Sound anything like some of the B2B content marketing you’ve seen? According to Content Marketing Institute (CMI), a whopping 93 percent of marketers now use content marketing as part of their marketing strategy, no doubt attempting to emulate the success of big B2B brands like General Electric. However, just because more B2B brands are integrating content marketing into their marketing strategies does not mean it’s going well. In fact, only 42 percent of B2B marketers utilizing content marketing consider themselves effective at it.

What’s going wrong? Well, in many cases, their content is just like the infamous breakup line; it’s unspecific, unhelpful and it poorly masks what they’re really trying to do: sell more products and services. Think about it: Have you ever visited a B2B company’s website only to be turned off by its copy? “Our product/solution is the absolute best for…” or, “We just won the prestigious XYZ award!” Unfortunately, many B2B companies are failing to grasp that this kind of “me, me, me” language turns today’s buyers off.

Today’s customers don’t want a sales pitch—they want educational, helpful information to solve their problems. In other words, when it comes to content, it’s not about me, the company, it’s about you, the customer.

Putting the Customer First in Content Marketing

But how do you put the customer first in your content? First, you need to understand your current and potential customers to develop buyer personas. As Stephanie Kapera points out, buyer personas help you better understand how customers behave in relation to your products/services. Buyer personas help you understand your target customers’:

  • Problem and Goals: What challenge are your customers facing or what is it they need to achieve and when?
  • Pain Points: What constraints or complications are they facing? Are they low on funds? Low on talent? Low on time?
  • Barriers to Success: Who or what is preventing them from achieving their goals? (i.e. company hierarchy, technological limitations)
  • Implications of Failure: What happens if they can’t solve the problem or meet their goals?

Knowing how customers behave is only half the battle. The next step is to transform your content to touch on the information you’ve gleaned in an engaging, helpful manner. You need to tell a story that’ll grab and hold their attention while subtly positioning your company or product or service as the story’s heroic protagonist.
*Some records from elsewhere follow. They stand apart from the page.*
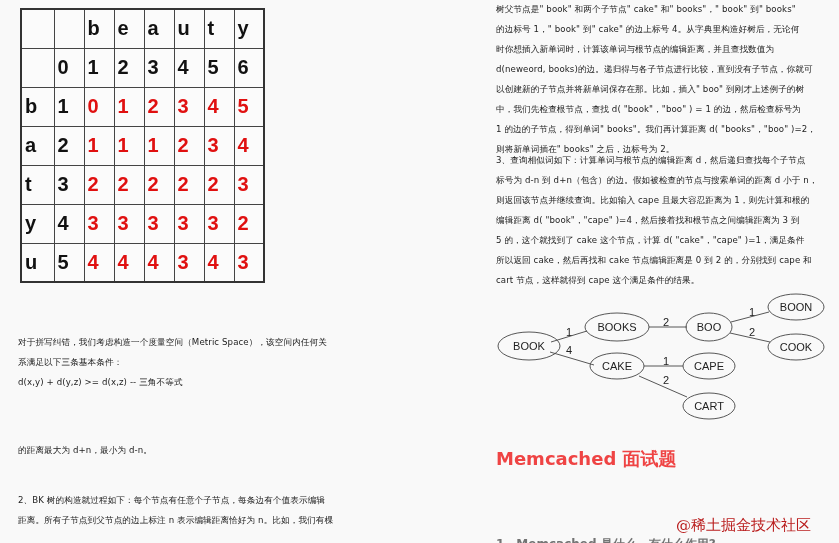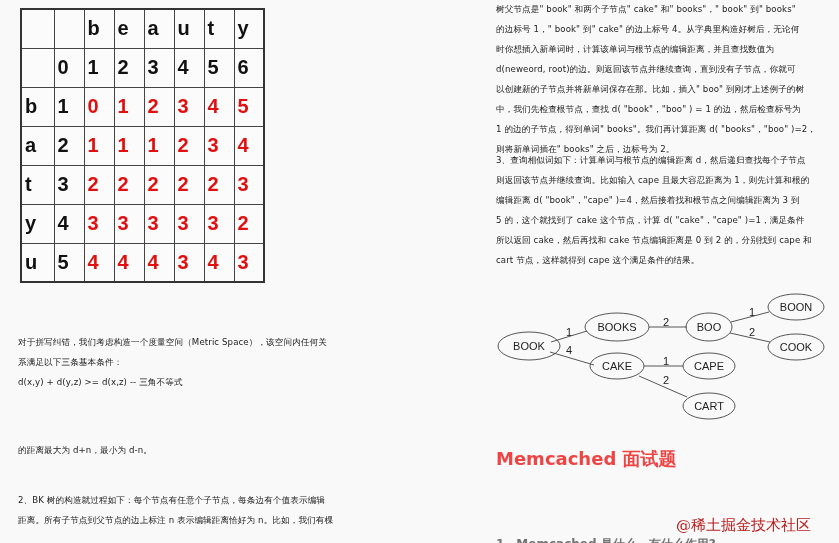"d(neweord," p { text: root)的边。则返回该节点并继续查询 -> books)的边。递归得与各子节点进行比较 }
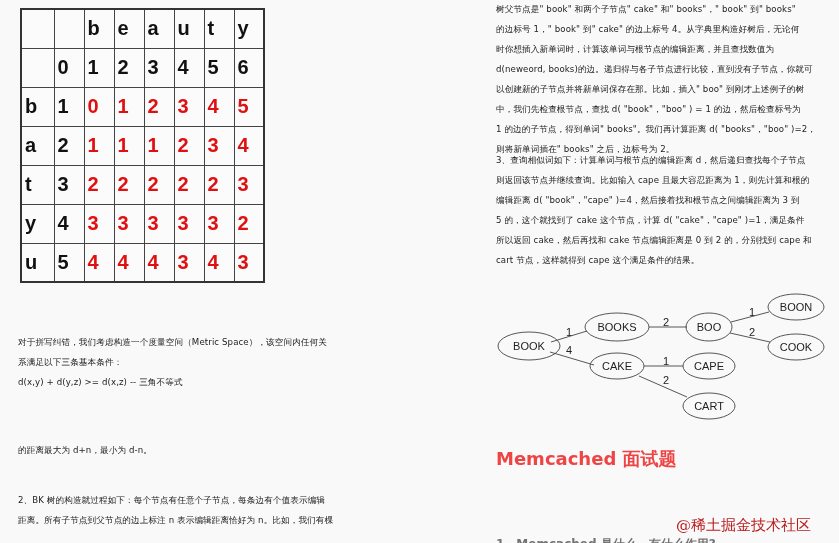"标号为 d-n 到 d+n（包含）的边。假如被检查的节点与搜索单词的距离 d" p { html: none -> <p>标号为 d-n 到 d+n（包含）的边。假如被检查的节点与搜索单词的距离 d 小于 n，</p> }
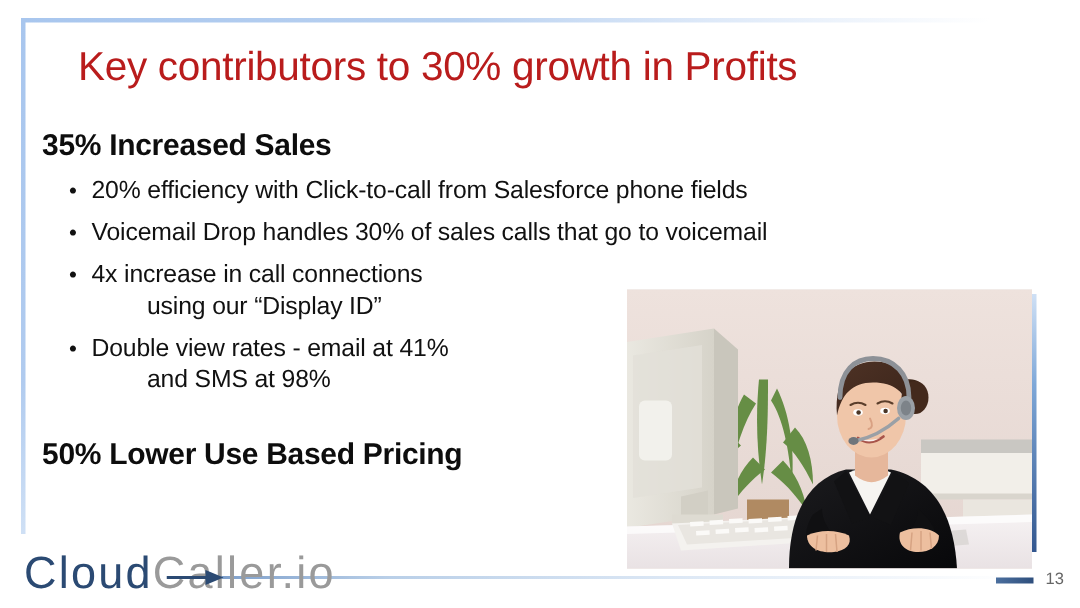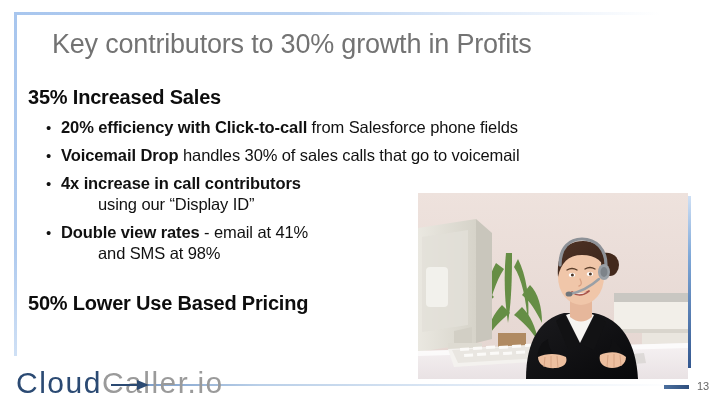"Key contributors to 30% growth" .title { color: #737373 -> #b91c1c }
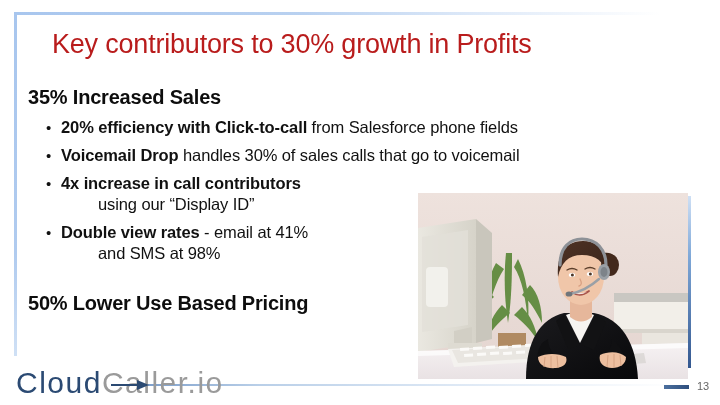"20% efficiency with Click-to-call" .bullet b { font-weight: 700 -> 400 }
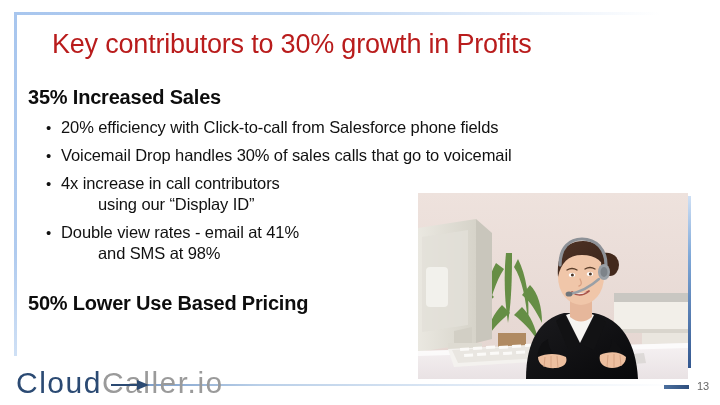"4x increase in call contributors" b { text: contributors -> connections }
Take Dropbox (a B2B and B2C company) for example. Instead of jumping right into the generic boilerplate language you see on many B2B websites, Dropbox instead uses its valuable homepage real estate to discuss the stuff potential customers really want to know, like benefits and concerns. Examples of Dropbox's copy include:

  • Put your stuff in Dropbox and get to it from your computers, phones or tablets. Edit docs, automatically add photos and show off videos from anywhere.
  • Share photos with friends. Work with your team like you're using a single computer. Everything's automatically private, so you control who sees what.
  • Even if your phone goes for a swim, your stuff is always safe in Dropbox and can be restored in a snap. Dropbox secures your files with 256-bit AES encryption and two-step verification.

Every chunk of copy puts me—the potential customer—and my needs first. Want to know how else Dropbox is putting customers first? It doesn't even have pricing on the homepage—visitors need to click the pricing link at the bottom of the page to see pro and business service options. This is a strategy B2B companies should consider applying to email marketing campaigns, blogging and everything in-between.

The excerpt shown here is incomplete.